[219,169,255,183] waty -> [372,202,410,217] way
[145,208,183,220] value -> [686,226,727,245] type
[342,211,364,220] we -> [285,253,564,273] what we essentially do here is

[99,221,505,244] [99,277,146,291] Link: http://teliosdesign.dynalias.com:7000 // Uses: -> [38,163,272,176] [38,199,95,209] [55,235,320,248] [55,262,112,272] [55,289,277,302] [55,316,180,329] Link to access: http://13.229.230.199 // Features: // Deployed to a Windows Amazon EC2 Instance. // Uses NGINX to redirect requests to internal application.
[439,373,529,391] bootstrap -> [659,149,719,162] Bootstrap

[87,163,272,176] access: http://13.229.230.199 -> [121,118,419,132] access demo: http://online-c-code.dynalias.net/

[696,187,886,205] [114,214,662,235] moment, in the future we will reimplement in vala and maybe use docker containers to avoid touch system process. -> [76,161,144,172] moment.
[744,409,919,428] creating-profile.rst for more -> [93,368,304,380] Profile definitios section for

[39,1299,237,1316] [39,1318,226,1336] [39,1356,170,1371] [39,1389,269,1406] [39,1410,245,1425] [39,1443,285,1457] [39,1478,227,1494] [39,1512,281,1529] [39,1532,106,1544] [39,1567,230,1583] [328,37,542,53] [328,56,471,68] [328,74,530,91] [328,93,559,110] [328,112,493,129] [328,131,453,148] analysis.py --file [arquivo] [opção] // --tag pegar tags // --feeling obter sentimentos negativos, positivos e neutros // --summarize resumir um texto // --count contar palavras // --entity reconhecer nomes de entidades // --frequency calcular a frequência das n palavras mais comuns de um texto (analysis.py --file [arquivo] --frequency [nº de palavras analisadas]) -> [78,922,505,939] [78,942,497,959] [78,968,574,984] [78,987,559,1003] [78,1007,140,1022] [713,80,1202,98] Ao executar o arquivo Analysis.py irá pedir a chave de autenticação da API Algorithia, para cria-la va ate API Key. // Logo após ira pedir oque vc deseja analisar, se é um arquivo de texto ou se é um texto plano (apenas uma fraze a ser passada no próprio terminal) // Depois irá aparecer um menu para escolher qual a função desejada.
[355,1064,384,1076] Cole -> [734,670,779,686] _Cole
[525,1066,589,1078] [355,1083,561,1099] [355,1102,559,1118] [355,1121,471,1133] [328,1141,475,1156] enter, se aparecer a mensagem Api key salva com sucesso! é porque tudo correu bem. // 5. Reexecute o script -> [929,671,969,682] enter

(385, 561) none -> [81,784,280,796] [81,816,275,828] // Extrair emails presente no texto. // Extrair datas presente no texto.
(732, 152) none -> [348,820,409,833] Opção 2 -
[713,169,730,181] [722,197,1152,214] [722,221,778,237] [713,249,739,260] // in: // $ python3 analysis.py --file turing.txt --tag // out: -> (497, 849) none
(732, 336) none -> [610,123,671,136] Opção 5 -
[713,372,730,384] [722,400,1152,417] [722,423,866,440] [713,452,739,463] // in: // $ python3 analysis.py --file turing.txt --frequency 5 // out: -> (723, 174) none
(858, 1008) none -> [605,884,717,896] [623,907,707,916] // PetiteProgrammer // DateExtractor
* * * * * * * * *
**Task instructions:** Repeat the entries above exactly, leaving nothing out.

**Response below:**
[219,169,255,183] waty -> [372,202,410,217] way
[145,208,183,220] value -> [686,226,727,245] type
[342,211,364,220] we -> [285,253,564,273] what we essentially do here is

[99,221,505,244] [99,277,146,291] Link: http://teliosdesign.dynalias.com:7000 // Uses: -> [38,163,272,176] [38,199,95,209] [55,235,320,248] [55,262,112,272] [55,289,277,302] [55,316,180,329] Link to access: http://13.229.230.199 // Features: // Deployed to a Windows Amazon EC2 Instance. // Uses NGINX to redirect requests to internal application.
[439,373,529,391] bootstrap -> [659,149,719,162] Bootstrap

[87,163,272,176] access: http://13.229.230.199 -> [121,118,419,132] access demo: http://online-c-code.dynalias.net/

[696,187,886,205] [114,214,662,235] moment, in the future we will reimplement in vala and maybe use docker containers to avoid touch system process. -> [76,161,144,172] moment.
[744,409,919,428] creating-profile.rst for more -> [93,368,304,380] Profile definitios section for

[39,1299,237,1316] [39,1318,226,1336] [39,1356,170,1371] [39,1389,269,1406] [39,1410,245,1425] [39,1443,285,1457] [39,1478,227,1494] [39,1512,281,1529] [39,1532,106,1544] [39,1567,230,1583] [328,37,542,53] [328,56,471,68] [328,74,530,91] [328,93,559,110] [328,112,493,129] [328,131,453,148] analysis.py --file [arquivo] [opção] // --tag pegar tags // --feeling obter sentimentos negativos, positivos e neutros // --summarize resumir um texto // --count contar palavras // --entity reconhecer nomes de entidades // --frequency calcular a frequência das n palavras mais comuns de um texto (analysis.py --file [arquivo] --frequency [nº de palavras analisadas]) -> [78,922,505,939] [78,942,497,959] [78,968,574,984] [78,987,559,1003] [78,1007,140,1022] [713,80,1202,98] Ao executar o arquivo Analysis.py irá pedir a chave de autenticação da API Algorithia, para cria-la va ate API Key. // Logo após ira pedir oque vc deseja analisar, se é um arquivo de texto ou se é um texto plano (apenas uma fraze a ser passada no próprio terminal) // Depois irá aparecer um menu para escolher qual a função desejada.
[355,1064,384,1076] Cole -> [734,670,779,686] _Cole
[525,1066,589,1078] [355,1083,561,1099] [355,1102,559,1118] [355,1121,471,1133] [328,1141,475,1156] enter, se aparecer a mensagem Api key salva com sucesso! é porque tudo correu bem. // 5. Reexecute o script -> [929,671,969,682] enter

(385, 561) none -> [81,784,280,796] [81,816,275,828] // Extrair emails presente no texto. // Extrair datas presente no texto.
(732, 152) none -> [348,820,409,833] Opção 2 -
[713,169,730,181] [722,197,1152,214] [722,221,778,237] [713,249,739,260] // in: // $ python3 analysis.py --file turing.txt --tag // out: -> (497, 849) none
(732, 336) none -> [610,123,671,136] Opção 5 -
[713,372,730,384] [722,400,1152,417] [722,423,866,440] [713,452,739,463] // in: // $ python3 analysis.py --file turing.txt --frequency 5 // out: -> (723, 174) none
(858, 1008) none -> [605,884,717,896] [623,907,707,916] // PetiteProgrammer // DateExtractor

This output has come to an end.